→ EXERCISE GOAL:
Starting at the line below holding "is 01:32 AM." and stopping at the line holding "- trator capotar em Jaborá", print every line exactly, both ends included, and leave the rest out.

→ Edit tracking data:

==========

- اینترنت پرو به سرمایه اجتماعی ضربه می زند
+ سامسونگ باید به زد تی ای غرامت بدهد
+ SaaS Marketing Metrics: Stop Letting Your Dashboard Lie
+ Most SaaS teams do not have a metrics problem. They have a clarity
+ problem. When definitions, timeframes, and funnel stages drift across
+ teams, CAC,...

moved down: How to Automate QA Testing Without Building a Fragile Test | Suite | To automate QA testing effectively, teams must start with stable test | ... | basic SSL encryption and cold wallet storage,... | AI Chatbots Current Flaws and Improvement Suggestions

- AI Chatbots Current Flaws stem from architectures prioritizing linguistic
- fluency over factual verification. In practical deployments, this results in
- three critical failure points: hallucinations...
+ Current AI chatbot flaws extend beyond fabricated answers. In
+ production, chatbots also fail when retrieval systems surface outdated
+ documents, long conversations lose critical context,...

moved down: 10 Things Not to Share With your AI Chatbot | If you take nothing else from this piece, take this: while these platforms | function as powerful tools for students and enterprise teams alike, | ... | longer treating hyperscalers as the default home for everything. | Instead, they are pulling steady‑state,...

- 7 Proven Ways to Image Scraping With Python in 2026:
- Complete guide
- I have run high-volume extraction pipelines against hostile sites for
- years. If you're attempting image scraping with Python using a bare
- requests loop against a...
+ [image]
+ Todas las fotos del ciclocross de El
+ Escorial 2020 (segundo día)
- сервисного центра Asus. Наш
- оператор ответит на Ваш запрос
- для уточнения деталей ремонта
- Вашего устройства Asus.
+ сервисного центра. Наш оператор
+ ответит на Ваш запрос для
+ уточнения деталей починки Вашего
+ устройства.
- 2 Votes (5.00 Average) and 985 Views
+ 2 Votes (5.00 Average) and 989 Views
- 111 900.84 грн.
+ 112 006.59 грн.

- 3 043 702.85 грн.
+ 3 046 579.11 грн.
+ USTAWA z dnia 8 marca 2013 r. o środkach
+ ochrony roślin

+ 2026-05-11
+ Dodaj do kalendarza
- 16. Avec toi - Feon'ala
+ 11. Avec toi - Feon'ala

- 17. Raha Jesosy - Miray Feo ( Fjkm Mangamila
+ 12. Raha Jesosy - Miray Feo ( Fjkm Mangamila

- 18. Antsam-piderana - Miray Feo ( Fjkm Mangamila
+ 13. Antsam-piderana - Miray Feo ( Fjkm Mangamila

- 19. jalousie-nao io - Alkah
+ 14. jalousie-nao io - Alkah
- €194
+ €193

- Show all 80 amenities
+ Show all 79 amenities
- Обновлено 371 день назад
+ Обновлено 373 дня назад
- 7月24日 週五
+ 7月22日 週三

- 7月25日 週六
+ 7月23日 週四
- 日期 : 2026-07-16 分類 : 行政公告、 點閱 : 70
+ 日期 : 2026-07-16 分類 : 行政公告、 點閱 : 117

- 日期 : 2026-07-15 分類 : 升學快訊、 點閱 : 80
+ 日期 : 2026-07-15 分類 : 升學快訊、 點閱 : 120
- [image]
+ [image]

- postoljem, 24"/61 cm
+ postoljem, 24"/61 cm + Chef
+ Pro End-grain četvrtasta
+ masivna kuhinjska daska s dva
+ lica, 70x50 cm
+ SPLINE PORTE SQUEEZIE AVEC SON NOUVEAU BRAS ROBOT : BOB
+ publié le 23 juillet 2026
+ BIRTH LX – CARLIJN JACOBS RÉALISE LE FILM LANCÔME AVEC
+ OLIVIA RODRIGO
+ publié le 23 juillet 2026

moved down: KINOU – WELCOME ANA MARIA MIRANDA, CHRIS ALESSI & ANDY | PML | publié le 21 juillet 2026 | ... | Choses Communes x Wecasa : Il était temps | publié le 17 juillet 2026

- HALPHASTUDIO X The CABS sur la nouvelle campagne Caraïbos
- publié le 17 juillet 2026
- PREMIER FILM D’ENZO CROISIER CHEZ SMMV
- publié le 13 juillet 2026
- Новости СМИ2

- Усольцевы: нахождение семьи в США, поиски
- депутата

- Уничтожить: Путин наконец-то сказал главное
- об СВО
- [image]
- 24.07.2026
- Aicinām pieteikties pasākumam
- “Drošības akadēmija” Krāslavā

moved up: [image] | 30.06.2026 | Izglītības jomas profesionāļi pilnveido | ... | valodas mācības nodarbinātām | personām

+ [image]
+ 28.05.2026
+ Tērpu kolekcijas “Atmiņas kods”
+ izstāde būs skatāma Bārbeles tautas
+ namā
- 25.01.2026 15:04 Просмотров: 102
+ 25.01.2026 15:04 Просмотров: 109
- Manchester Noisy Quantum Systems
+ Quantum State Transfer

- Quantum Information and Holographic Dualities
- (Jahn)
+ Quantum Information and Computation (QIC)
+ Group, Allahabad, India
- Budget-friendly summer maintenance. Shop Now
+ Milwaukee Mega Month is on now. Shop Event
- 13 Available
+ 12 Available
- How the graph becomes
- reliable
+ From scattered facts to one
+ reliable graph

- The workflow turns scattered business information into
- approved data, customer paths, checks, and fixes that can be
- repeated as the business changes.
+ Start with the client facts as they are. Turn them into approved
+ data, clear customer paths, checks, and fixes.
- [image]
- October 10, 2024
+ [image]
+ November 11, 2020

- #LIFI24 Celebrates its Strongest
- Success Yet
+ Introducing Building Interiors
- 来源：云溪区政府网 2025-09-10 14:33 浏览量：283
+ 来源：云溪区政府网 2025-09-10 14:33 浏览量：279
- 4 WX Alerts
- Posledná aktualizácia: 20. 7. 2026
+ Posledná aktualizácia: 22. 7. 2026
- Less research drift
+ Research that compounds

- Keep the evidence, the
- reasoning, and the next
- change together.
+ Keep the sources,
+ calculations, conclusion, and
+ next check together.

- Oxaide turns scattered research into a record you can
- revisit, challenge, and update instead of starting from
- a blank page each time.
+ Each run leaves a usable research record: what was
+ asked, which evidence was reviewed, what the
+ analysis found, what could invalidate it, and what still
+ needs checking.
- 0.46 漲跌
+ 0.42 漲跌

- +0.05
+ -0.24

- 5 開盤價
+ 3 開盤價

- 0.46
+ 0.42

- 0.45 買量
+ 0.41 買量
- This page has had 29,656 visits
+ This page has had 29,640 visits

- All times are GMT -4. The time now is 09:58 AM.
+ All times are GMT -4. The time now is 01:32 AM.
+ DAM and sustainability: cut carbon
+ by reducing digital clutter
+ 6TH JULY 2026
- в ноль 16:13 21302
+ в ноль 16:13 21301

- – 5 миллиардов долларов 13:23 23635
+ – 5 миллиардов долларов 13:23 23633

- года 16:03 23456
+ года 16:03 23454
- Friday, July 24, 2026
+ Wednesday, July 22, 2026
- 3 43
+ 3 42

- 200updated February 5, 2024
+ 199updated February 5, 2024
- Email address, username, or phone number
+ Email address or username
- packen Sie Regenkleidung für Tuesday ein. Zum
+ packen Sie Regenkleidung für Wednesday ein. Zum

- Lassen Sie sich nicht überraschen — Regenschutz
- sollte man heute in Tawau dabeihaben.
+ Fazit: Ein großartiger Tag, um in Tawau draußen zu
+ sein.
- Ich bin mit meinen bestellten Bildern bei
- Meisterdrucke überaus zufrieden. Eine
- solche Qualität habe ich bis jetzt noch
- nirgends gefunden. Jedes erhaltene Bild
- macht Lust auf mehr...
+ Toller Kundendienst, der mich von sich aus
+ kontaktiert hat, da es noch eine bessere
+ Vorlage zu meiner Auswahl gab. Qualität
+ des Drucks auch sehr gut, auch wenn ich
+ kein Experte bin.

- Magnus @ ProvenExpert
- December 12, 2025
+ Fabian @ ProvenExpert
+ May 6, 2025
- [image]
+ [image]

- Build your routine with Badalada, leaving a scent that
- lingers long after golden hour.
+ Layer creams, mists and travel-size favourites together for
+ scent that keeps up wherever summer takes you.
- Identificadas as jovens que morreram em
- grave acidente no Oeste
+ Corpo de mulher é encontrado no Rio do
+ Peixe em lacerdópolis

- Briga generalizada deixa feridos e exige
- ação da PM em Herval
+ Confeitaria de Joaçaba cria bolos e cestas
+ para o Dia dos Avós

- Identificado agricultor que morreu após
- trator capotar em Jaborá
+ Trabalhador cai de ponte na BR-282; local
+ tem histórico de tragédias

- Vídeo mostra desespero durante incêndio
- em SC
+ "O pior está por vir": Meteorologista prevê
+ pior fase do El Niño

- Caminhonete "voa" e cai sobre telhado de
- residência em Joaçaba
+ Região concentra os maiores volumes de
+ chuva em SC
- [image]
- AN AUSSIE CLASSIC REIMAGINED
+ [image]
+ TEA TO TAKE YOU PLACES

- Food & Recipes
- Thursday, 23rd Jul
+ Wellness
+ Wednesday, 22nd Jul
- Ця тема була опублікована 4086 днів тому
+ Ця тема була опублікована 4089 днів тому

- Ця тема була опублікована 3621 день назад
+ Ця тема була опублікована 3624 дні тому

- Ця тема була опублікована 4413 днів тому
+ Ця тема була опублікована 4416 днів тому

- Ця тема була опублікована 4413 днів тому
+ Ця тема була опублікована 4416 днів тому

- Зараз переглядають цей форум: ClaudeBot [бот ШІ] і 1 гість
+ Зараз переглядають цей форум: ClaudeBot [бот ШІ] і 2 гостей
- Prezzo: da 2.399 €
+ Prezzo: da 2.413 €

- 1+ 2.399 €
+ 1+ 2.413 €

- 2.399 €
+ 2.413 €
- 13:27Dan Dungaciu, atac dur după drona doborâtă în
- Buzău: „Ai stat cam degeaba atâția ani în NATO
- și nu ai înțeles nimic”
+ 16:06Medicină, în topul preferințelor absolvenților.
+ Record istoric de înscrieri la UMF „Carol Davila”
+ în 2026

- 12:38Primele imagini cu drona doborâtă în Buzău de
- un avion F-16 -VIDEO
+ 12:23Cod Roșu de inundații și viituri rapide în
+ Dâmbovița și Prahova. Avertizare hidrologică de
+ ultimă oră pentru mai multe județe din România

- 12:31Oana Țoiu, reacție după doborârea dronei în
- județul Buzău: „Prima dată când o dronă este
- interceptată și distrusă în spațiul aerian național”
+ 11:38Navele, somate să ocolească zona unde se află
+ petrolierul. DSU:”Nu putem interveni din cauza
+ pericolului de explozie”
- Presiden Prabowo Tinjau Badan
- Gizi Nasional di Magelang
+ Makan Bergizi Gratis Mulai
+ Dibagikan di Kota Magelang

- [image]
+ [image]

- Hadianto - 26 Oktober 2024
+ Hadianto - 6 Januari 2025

==========

→ SOLUTION FOR THIS EXERCISE:
+ All times are GMT -4. The time now is 01:32 AM.
+ DAM and sustainability: cut carbon
+ by reducing digital clutter
+ 6TH JULY 2026
- в ноль 16:13 21302
+ в ноль 16:13 21301

- – 5 миллиардов долларов 13:23 23635
+ – 5 миллиардов долларов 13:23 23633

- года 16:03 23456
+ года 16:03 23454
- Friday, July 24, 2026
+ Wednesday, July 22, 2026
- 3 43
+ 3 42

- 200updated February 5, 2024
+ 199updated February 5, 2024
- Email address, username, or phone number
+ Email address or username
- packen Sie Regenkleidung für Tuesday ein. Zum
+ packen Sie Regenkleidung für Wednesday ein. Zum

- Lassen Sie sich nicht überraschen — Regenschutz
- sollte man heute in Tawau dabeihaben.
+ Fazit: Ein großartiger Tag, um in Tawau draußen zu
+ sein.
- Ich bin mit meinen bestellten Bildern bei
- Meisterdrucke überaus zufrieden. Eine
- solche Qualität habe ich bis jetzt noch
- nirgends gefunden. Jedes erhaltene Bild
- macht Lust auf mehr...
+ Toller Kundendienst, der mich von sich aus
+ kontaktiert hat, da es noch eine bessere
+ Vorlage zu meiner Auswahl gab. Qualität
+ des Drucks auch sehr gut, auch wenn ich
+ kein Experte bin.

- Magnus @ ProvenExpert
- December 12, 2025
+ Fabian @ ProvenExpert
+ May 6, 2025
- [image]
+ [image]

- Build your routine with Badalada, leaving a scent that
- lingers long after golden hour.
+ Layer creams, mists and travel-size favourites together for
+ scent that keeps up wherever summer takes you.
- Identificadas as jovens que morreram em
- grave acidente no Oeste
+ Corpo de mulher é encontrado no Rio do
+ Peixe em lacerdópolis

- Briga generalizada deixa feridos e exige
- ação da PM em Herval
+ Confeitaria de Joaçaba cria bolos e cestas
+ para o Dia dos Avós

- Identificado agricultor que morreu após
- trator capotar em Jaborá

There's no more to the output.